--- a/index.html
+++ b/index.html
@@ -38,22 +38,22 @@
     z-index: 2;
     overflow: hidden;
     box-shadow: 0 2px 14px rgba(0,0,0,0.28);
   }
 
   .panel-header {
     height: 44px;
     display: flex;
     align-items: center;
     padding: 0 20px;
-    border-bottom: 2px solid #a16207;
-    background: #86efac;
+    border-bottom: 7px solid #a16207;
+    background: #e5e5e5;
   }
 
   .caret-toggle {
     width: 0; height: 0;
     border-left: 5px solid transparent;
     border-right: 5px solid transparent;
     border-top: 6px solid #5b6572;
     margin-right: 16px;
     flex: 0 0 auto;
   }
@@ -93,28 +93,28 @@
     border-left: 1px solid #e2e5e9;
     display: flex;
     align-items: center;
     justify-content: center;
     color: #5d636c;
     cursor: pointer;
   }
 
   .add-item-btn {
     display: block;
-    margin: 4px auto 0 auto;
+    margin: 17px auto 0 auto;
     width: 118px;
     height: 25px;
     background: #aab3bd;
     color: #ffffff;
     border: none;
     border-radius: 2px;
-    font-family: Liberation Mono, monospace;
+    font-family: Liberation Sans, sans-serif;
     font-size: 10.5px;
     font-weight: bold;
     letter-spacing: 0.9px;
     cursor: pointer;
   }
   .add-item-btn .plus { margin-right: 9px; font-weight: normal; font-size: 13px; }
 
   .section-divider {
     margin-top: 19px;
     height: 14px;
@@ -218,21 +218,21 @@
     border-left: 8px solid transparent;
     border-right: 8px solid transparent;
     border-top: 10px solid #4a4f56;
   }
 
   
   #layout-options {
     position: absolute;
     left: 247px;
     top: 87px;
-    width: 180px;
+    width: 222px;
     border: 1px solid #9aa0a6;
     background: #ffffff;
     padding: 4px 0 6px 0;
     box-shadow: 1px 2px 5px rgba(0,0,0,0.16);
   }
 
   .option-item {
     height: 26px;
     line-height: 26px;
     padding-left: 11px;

· · · ·

Please repeat the material above, word for word and in full.

• OUTPUT:
--- a/index.html
+++ b/index.html
@@ -38,22 +38,22 @@
     z-index: 2;
     overflow: hidden;
     box-shadow: 0 2px 14px rgba(0,0,0,0.28);
   }
 
   .panel-header {
     height: 44px;
     display: flex;
     align-items: center;
     padding: 0 20px;
-    border-bottom: 2px solid #a16207;
-    background: #86efac;
+    border-bottom: 7px solid #a16207;
+    background: #e5e5e5;
   }
 
   .caret-toggle {
     width: 0; height: 0;
     border-left: 5px solid transparent;
     border-right: 5px solid transparent;
     border-top: 6px solid #5b6572;
     margin-right: 16px;
     flex: 0 0 auto;
   }
@@ -93,28 +93,28 @@
     border-left: 1px solid #e2e5e9;
     display: flex;
     align-items: center;
     justify-content: center;
     color: #5d636c;
     cursor: pointer;
   }
 
   .add-item-btn {
     display: block;
-    margin: 4px auto 0 auto;
+    margin: 17px auto 0 auto;
     width: 118px;
     height: 25px;
     background: #aab3bd;
     color: #ffffff;
     border: none;
     border-radius: 2px;
-    font-family: Liberation Mono, monospace;
+    font-family: Liberation Sans, sans-serif;
     font-size: 10.5px;
     font-weight: bold;
     letter-spacing: 0.9px;
     cursor: pointer;
   }
   .add-item-btn .plus { margin-right: 9px; font-weight: normal; font-size: 13px; }
 
   .section-divider {
     margin-top: 19px;
     height: 14px;
@@ -218,21 +218,21 @@
     border-left: 8px solid transparent;
     border-right: 8px solid transparent;
     border-top: 10px solid #4a4f56;
   }
 
   
   #layout-options {
     position: absolute;
     left: 247px;
     top: 87px;
-    width: 180px;
+    width: 222px;
     border: 1px solid #9aa0a6;
     background: #ffffff;
     padding: 4px 0 6px 0;
     box-shadow: 1px 2px 5px rgba(0,0,0,0.16);
   }
 
   .option-item {
     height: 26px;
     line-height: 26px;
     padding-left: 11px;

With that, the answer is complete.